- _Given data_
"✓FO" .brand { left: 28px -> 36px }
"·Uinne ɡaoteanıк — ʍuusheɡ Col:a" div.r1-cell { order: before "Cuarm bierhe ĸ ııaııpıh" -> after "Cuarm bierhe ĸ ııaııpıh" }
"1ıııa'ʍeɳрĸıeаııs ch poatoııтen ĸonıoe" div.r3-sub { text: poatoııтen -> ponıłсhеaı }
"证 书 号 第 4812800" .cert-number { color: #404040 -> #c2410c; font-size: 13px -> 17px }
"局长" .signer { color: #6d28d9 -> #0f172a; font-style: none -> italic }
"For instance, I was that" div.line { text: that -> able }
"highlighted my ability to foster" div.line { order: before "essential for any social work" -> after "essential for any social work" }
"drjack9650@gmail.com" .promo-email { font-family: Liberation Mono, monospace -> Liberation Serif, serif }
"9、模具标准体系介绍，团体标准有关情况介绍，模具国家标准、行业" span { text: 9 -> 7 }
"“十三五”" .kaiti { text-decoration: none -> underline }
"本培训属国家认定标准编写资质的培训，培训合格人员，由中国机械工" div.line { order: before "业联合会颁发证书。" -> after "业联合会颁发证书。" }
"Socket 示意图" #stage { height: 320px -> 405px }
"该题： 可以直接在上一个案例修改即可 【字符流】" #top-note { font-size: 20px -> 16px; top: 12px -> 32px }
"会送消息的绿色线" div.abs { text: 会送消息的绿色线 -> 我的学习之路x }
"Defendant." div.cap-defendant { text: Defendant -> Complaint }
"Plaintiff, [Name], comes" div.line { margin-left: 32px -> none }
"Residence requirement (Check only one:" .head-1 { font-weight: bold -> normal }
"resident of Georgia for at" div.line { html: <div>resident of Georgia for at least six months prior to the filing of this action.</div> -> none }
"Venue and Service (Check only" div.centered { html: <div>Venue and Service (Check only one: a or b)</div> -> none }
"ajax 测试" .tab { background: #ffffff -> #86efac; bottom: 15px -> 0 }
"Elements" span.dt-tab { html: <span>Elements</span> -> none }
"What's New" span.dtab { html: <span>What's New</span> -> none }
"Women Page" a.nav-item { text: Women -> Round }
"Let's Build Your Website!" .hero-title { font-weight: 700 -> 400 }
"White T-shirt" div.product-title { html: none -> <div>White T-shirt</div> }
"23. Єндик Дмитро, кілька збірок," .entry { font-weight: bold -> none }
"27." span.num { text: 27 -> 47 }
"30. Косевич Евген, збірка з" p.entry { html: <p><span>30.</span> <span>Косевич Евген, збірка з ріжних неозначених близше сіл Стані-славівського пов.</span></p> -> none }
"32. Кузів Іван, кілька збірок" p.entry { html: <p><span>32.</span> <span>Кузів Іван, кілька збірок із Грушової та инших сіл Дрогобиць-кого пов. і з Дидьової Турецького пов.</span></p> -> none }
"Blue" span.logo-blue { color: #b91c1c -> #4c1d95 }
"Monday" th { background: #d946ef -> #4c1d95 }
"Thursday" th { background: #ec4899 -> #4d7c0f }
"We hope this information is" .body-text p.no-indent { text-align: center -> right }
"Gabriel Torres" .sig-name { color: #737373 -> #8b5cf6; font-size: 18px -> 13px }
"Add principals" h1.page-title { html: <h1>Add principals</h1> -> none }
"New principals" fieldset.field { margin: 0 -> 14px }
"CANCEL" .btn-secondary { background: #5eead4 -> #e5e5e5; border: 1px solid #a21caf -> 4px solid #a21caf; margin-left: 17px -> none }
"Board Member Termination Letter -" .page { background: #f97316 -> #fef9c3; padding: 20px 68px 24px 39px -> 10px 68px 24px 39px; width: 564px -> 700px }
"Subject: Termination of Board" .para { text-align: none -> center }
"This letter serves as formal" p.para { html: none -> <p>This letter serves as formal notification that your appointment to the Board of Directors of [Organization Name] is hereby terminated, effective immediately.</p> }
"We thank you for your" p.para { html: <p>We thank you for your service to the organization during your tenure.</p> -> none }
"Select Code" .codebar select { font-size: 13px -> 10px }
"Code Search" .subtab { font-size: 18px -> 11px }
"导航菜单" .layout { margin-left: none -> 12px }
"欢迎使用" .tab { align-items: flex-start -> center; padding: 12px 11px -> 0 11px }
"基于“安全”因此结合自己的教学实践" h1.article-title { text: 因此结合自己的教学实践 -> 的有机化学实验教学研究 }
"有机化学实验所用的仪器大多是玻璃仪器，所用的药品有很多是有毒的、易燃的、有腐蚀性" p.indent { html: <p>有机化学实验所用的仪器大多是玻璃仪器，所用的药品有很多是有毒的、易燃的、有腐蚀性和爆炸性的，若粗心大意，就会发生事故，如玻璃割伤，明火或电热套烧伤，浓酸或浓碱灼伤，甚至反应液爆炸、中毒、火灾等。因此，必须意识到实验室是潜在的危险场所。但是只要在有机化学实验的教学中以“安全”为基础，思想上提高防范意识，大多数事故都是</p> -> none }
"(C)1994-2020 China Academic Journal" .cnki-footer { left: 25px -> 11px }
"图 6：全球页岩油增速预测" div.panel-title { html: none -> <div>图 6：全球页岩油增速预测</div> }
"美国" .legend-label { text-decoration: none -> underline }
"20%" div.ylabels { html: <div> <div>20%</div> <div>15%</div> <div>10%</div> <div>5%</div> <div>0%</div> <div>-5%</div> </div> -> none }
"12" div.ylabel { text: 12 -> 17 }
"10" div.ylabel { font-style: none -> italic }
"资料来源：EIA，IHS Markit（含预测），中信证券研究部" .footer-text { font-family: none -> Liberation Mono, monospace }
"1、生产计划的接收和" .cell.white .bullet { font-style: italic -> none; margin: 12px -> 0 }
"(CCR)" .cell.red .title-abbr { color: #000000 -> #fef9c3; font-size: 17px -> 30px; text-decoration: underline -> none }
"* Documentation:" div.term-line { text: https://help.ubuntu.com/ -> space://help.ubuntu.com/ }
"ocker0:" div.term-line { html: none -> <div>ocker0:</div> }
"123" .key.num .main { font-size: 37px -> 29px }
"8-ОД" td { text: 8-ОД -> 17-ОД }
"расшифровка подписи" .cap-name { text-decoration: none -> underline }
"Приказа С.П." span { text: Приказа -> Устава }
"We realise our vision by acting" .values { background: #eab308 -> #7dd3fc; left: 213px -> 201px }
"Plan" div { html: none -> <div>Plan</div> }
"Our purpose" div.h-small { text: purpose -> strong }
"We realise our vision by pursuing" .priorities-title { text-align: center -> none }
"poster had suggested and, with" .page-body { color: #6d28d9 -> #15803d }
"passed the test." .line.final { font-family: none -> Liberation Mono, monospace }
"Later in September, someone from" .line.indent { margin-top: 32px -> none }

- _Exercise_
Faithfully reproduce all of the material.

- _Exercise result_
"✓FO" .brand { left: 28px -> 36px }
"·Uinne ɡaoteanıк — ʍuusheɡ Col:a" div.r1-cell { order: before "Cuarm bierhe ĸ ııaııpıh" -> after "Cuarm bierhe ĸ ııaııpıh" }
"1ıııa'ʍeɳрĸıeаııs ch poatoııтen ĸonıoe" div.r3-sub { text: poatoııтen -> ponıłсhеaı }
"证 书 号 第 4812800" .cert-number { color: #404040 -> #c2410c; font-size: 13px -> 17px }
"局长" .signer { color: #6d28d9 -> #0f172a; font-style: none -> italic }
"For instance, I was that" div.line { text: that -> able }
"highlighted my ability to foster" div.line { order: before "essential for any social work" -> after "essential for any social work" }
"drjack9650@gmail.com" .promo-email { font-family: Liberation Mono, monospace -> Liberation Serif, serif }
"9、模具标准体系介绍，团体标准有关情况介绍，模具国家标准、行业" span { text: 9 -> 7 }
"“十三五”" .kaiti { text-decoration: none -> underline }
"本培训属国家认定标准编写资质的培训，培训合格人员，由中国机械工" div.line { order: before "业联合会颁发证书。" -> after "业联合会颁发证书。" }
"Socket 示意图" #stage { height: 320px -> 405px }
"该题： 可以直接在上一个案例修改即可 【字符流】" #top-note { font-size: 20px -> 16px; top: 12px -> 32px }
"会送消息的绿色线" div.abs { text: 会送消息的绿色线 -> 我的学习之路x }
"Defendant." div.cap-defendant { text: Defendant -> Complaint }
"Plaintiff, [Name], comes" div.line { margin-left: 32px -> none }
"Residence requirement (Check only one:" .head-1 { font-weight: bold -> normal }
"resident of Georgia for at" div.line { html: <div>resident of Georgia for at least six months prior to the filing of this action.</div> -> none }
"Venue and Service (Check only" div.centered { html: <div>Venue and Service (Check only one: a or b)</div> -> none }
"ajax 测试" .tab { background: #ffffff -> #86efac; bottom: 15px -> 0 }
"Elements" span.dt-tab { html: <span>Elements</span> -> none }
"What's New" span.dtab { html: <span>What's New</span> -> none }
"Women Page" a.nav-item { text: Women -> Round }
"Let's Build Your Website!" .hero-title { font-weight: 700 -> 400 }
"White T-shirt" div.product-title { html: none -> <div>White T-shirt</div> }
"23. Єндик Дмитро, кілька збірок," .entry { font-weight: bold -> none }
"27." span.num { text: 27 -> 47 }
"30. Косевич Евген, збірка з" p.entry { html: <p><span>30.</span> <span>Косевич Евген, збірка з ріжних неозначених близше сіл Стані-славівського пов.</span></p> -> none }
"32. Кузів Іван, кілька збірок" p.entry { html: <p><span>32.</span> <span>Кузів Іван, кілька збірок із Грушової та инших сіл Дрогобиць-кого пов. і з Дидьової Турецького пов.</span></p> -> none }
"Blue" span.logo-blue { color: #b91c1c -> #4c1d95 }
"Monday" th { background: #d946ef -> #4c1d95 }
"Thursday" th { background: #ec4899 -> #4d7c0f }
"We hope this information is" .body-text p.no-indent { text-align: center -> right }
"Gabriel Torres" .sig-name { color: #737373 -> #8b5cf6; font-size: 18px -> 13px }
"Add principals" h1.page-title { html: <h1>Add principals</h1> -> none }
"New principals" fieldset.field { margin: 0 -> 14px }
"CANCEL" .btn-secondary { background: #5eead4 -> #e5e5e5; border: 1px solid #a21caf -> 4px solid #a21caf; margin-left: 17px -> none }
"Board Member Termination Letter -" .page { background: #f97316 -> #fef9c3; padding: 20px 68px 24px 39px -> 10px 68px 24px 39px; width: 564px -> 700px }
"Subject: Termination of Board" .para { text-align: none -> center }
"This letter serves as formal" p.para { html: none -> <p>This letter serves as formal notification that your appointment to the Board of Directors of [Organization Name] is hereby terminated, effective immediately.</p> }
"We thank you for your" p.para { html: <p>We thank you for your service to the organization during your tenure.</p> -> none }
"Select Code" .codebar select { font-size: 13px -> 10px }
"Code Search" .subtab { font-size: 18px -> 11px }
"导航菜单" .layout { margin-left: none -> 12px }
"欢迎使用" .tab { align-items: flex-start -> center; padding: 12px 11px -> 0 11px }
"基于“安全”因此结合自己的教学实践" h1.article-title { text: 因此结合自己的教学实践 -> 的有机化学实验教学研究 }
"有机化学实验所用的仪器大多是玻璃仪器，所用的药品有很多是有毒的、易燃的、有腐蚀性" p.indent { html: <p>有机化学实验所用的仪器大多是玻璃仪器，所用的药品有很多是有毒的、易燃的、有腐蚀性和爆炸性的，若粗心大意，就会发生事故，如玻璃割伤，明火或电热套烧伤，浓酸或浓碱灼伤，甚至反应液爆炸、中毒、火灾等。因此，必须意识到实验室是潜在的危险场所。但是只要在有机化学实验的教学中以“安全”为基础，思想上提高防范意识，大多数事故都是</p> -> none }
"(C)1994-2020 China Academic Journal" .cnki-footer { left: 25px -> 11px }
"图 6：全球页岩油增速预测" div.panel-title { html: none -> <div>图 6：全球页岩油增速预测</div> }
"美国" .legend-label { text-decoration: none -> underline }
"20%" div.ylabels { html: <div> <div>20%</div> <div>15%</div> <div>10%</div> <div>5%</div> <div>0%</div> <div>-5%</div> </div> -> none }
"12" div.ylabel { text: 12 -> 17 }
"10" div.ylabel { font-style: none -> italic }
"资料来源：EIA，IHS Markit（含预测），中信证券研究部" .footer-text { font-family: none -> Liberation Mono, monospace }
"1、生产计划的接收和" .cell.white .bullet { font-style: italic -> none; margin: 12px -> 0 }
"(CCR)" .cell.red .title-abbr { color: #000000 -> #fef9c3; font-size: 17px -> 30px; text-decoration: underline -> none }
"* Documentation:" div.term-line { text: https://help.ubuntu.com/ -> space://help.ubuntu.com/ }
"ocker0:" div.term-line { html: none -> <div>ocker0:</div> }
"123" .key.num .main { font-size: 37px -> 29px }
"8-ОД" td { text: 8-ОД -> 17-ОД }
"расшифровка подписи" .cap-name { text-decoration: none -> underline }
"Приказа С.П." span { text: Приказа -> Устава }
"We realise our vision by acting" .values { background: #eab308 -> #7dd3fc; left: 213px -> 201px }
"Plan" div { html: none -> <div>Plan</div> }
"Our purpose" div.h-small { text: purpose -> strong }
"We realise our vision by pursuing" .priorities-title { text-align: center -> none }
"poster had suggested and, with" .page-body { color: #6d28d9 -> #15803d }
"passed the test." .line.final { font-family: none -> Liberation Mono, monospace }
"Later in September, someone from" .line.indent { margin-top: 32px -> none }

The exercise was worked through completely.